The electrolytic cell according to claim 7. 10. The electrolytic cell of claim 1, wherein the sidewall bus bar is connected to at least one inter-cell connector by a spacer member. 11. A busbar bonded at an interface to a cathode sidewall of a diaphragm electrolyzer usable for salt water electrolysis, the busbar comprising a flat metal busbar at least approximately the size of said sidewall, the busbar being bonded at an interface to said cathode sidewall. A busbar made of a metal that can be bonded with a metal, said busbar having at least one internal passageway for circulating a cooling fluid. 12. The busbar of claim 11, wherein the cathode sidewall is a steel sidewall and the sidewall-sized busbar is a copper busbar of at least generally uniform thickness. 13. The busbar of claim 11, wherein the wall-sized busbar has rifled cooling fluid passages. 14. The sidewall bus bar is larger than the cathode sidewall and extends beyond the length of the sidewall, and an extended portion of the sidewall is connected to at least one jumper switch, and an applied current is connected to the jumper switch. 12. The busbar according to claim 11, wherein the busbar is supplied via a switch. 15. The electrolytic cell of claim 14, wherein the sidewall busbar is a single monolithic sidewall busbar and extends beyond the length of the sidewall. 16. The electrolytic cell of claim 14, wherein the sidewall busbar is a wall-sized busbar, the busbar extension being fixed and extending beyond the length of the sidewall. 17. The electrolytic cell of claim 14, wherein a cooling fluid passageway through the busbar extends beyond the length of the sidewall. 18. The cooling fluid passageway extending from the jumper switch about half the length of the busbar.
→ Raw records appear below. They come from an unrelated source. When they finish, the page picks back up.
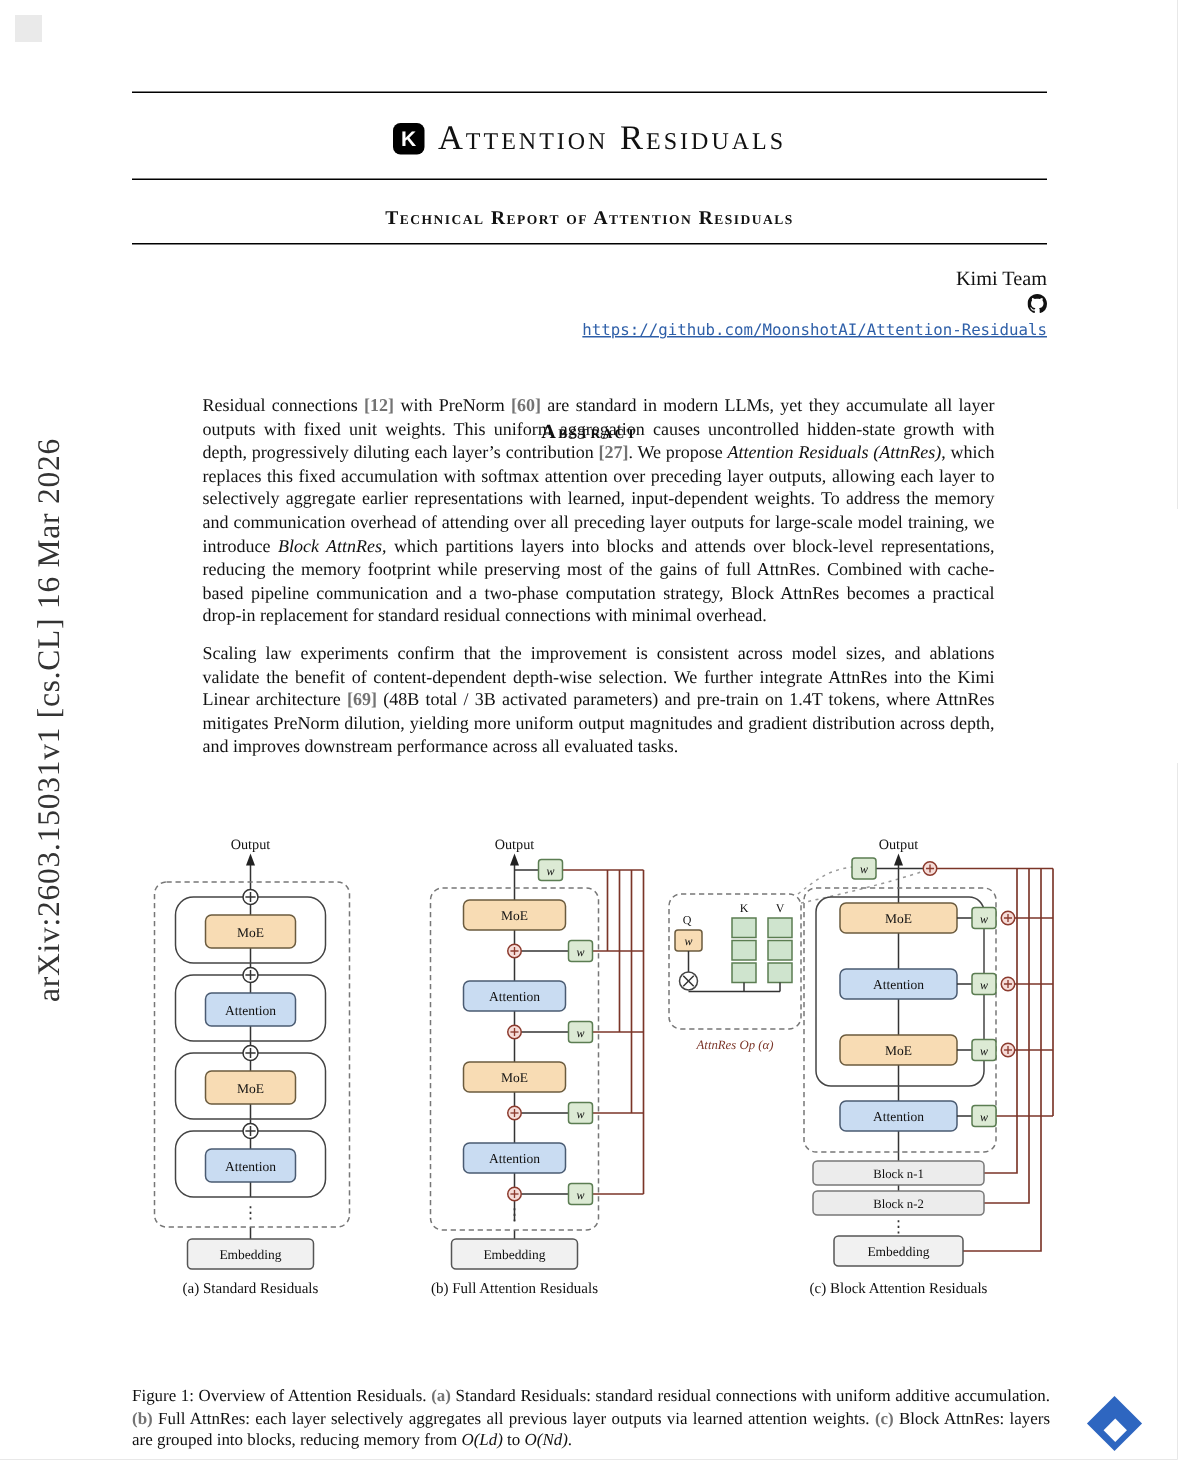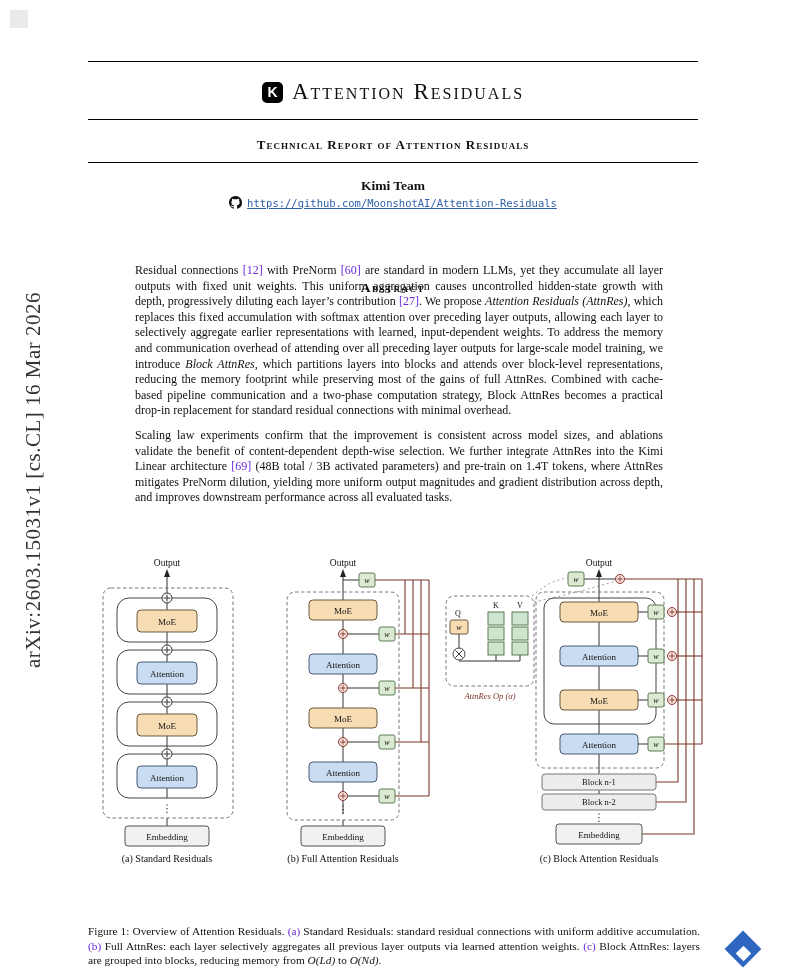--- a/index.html
+++ b/index.html
@@ -23,8 +23,8 @@
   .paper-title{font-size:23px;font-variant:small-caps;letter-spacing:2px;font-weight:400;}
   .subtitle{position:absolute;left:88px;top:137px;width:610px;text-align:center;
     font-size:13px;font-variant:small-caps;letter-spacing:1px;font-weight:600;}
-  .team{position:absolute;left:88px;top:178px;width:610px;text-align:center;
-    font-size:13.5px;font-weight:bold;}
+  .team{position:absolute;left:88px;top:178px;width:610px;text-align:right;
+    font-size:13.5px;font-weight:normal;}
   .repo-row{position:absolute;left:88px;top:196px;width:610px;display:flex;
     align-items:center;justify-content:center;gap:5px;}
   .repo-row svg{width:13px;height:13px;fill:#111;}

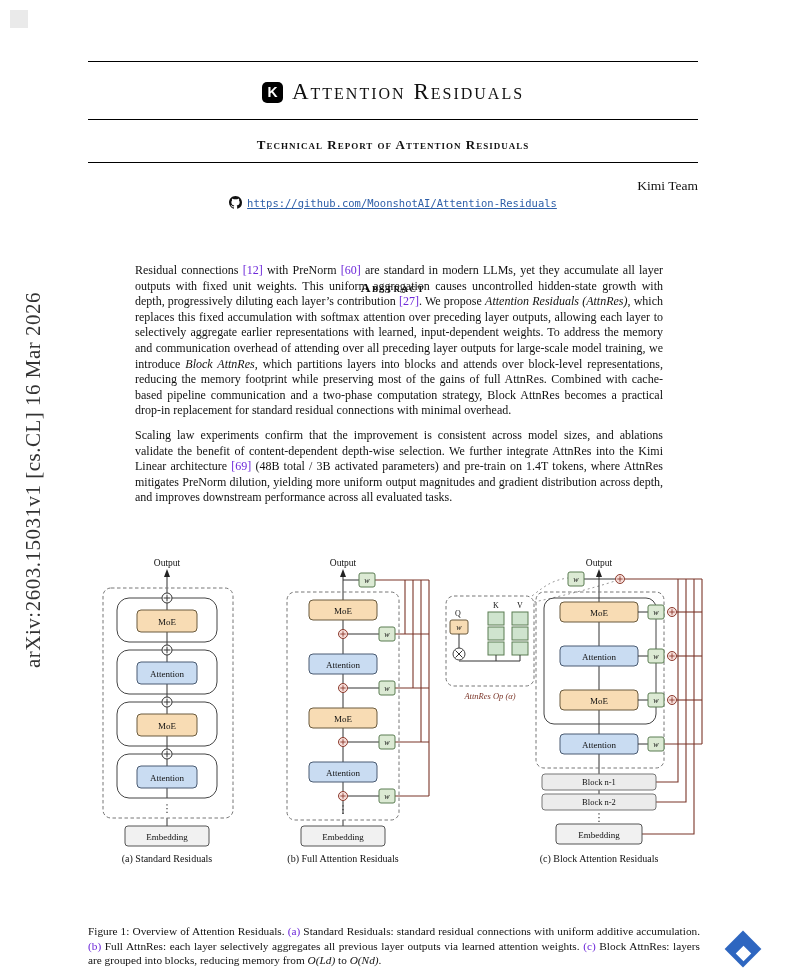--- a/index.html
+++ b/index.html
@@ -26,7 +26,7 @@
   .team{position:absolute;left:88px;top:178px;width:610px;text-align:right;
     font-size:13.5px;font-weight:normal;}
   .repo-row{position:absolute;left:88px;top:196px;width:610px;display:flex;
-    align-items:center;justify-content:center;gap:5px;}
+    align-items:flex-end;justify-content:center;gap:5px;flex-direction:column;}
   .repo-row svg{width:13px;height:13px;fill:#111;}
   .repo-url{font-family:"DejaVu Sans Mono",monospace;font-size:10.5px;color:#2e5fa8;text-decoration:underline;text-decoration-thickness:.5px;cursor:pointer;}
   

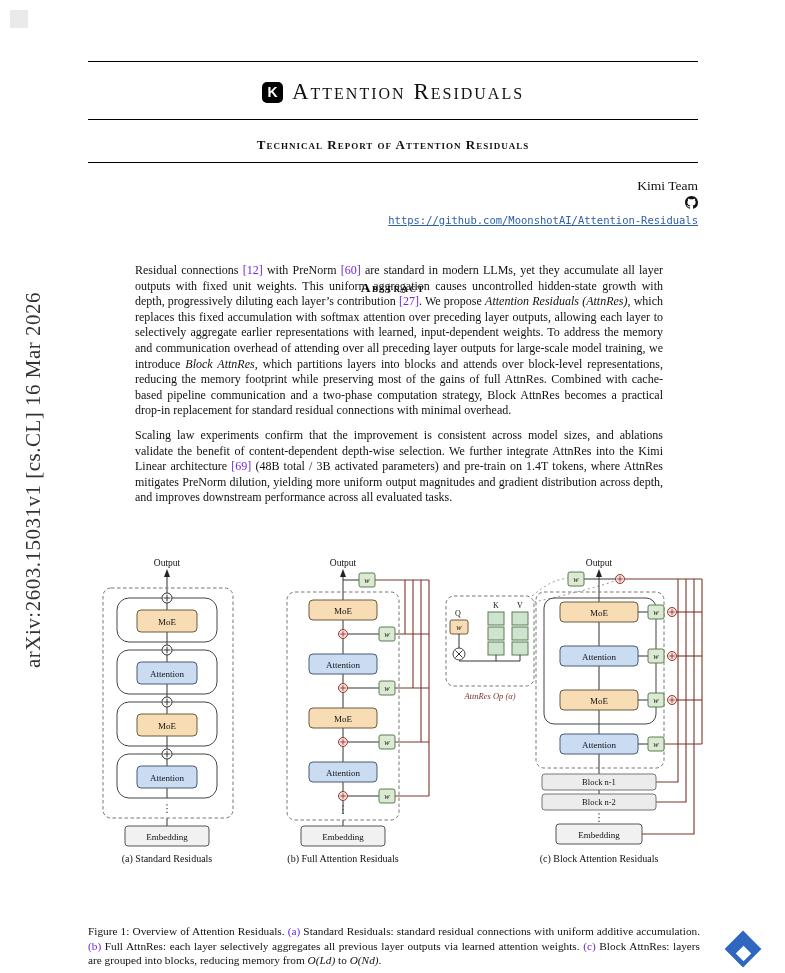--- a/index.html
+++ b/index.html
@@ -34,7 +34,7 @@
     font-size:13.5px;font-weight:bold;font-variant:small-caps;letter-spacing:1.5px;margin-top:40px;}
   .abstract{position:absolute;left:135px;top:263px;width:528px;}
   .abstract p{margin:0 0 9px 0;font-size:12px;line-height:15.6px;text-align:justify;}
-  .seg-link{color:#6d28d9;}
+  .seg-link{color:#737373;font-weight:bold;}
   .seg-italic{font-style:italic;}
   
   .figure{position:absolute;left:95px;top:552px;width:612px;height:315px;display:flex;}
The electrolytic cell according to claim 17. 19. The electrolytic cell comprises a walled enclosure, and there is at least one cathode sidewall relative to the enclosure, the electrolytic cell having a cover on top, a bottom part below, and a wall. an enclosed enclosure, and means are provided for conducting current from the exterior of the electrolytic cell to the cathode side wall via a side wall bus bar extending along and beyond said side wall, wherein said side wall at least one jumper switch connected to the sidewall busbar in an extension of the busbar beyond the sidewall busbar; at least one internal passageway in the sidewall busbar for circulating cooling fluid; and at least one internal passageway in the sidewall busbar for circulating cooling fluid; cooling fluid connection means connected to said cooling fluid passageway at said cooling fluid passageway. 20. The electrolytic cell according to claim 19, wherein the side wall bus bar including the extension portion is larger in size than a side wall of the electrolytic cell. 21. The electrolytic cell of claim 19, wherein the sidewall busbar is a flat busbar bounded to the cathode sidewall. 22. The electrolytic cell of claim 19, wherein applied current is supplied to the busbar via the jumper switch. 23. The electrolytic cell of claim 19, wherein the sidewall busbar is a single monolithic sidewall busbar and extends beyond the length of the sidewall. 24. The electrolytic cell of claim 19, wherein the sidewall busbar is an essentially wall-sized busbar and the busbar extension is a busbar member secured to the busbar. 25. Claim 1, wherein the sidewall busbar has at least one rifled cooling fluid passageway.
9. The electrolytic cell according to 9. 26. The electrolytic cell of claim 19, wherein the cooling fluid passage extends about half the length of the busbar from the jumper switch. 27. The electrolytic cell of claim 19, wherein the sidewall bus bar is connected to at least one inter-cell connector by a spacer member.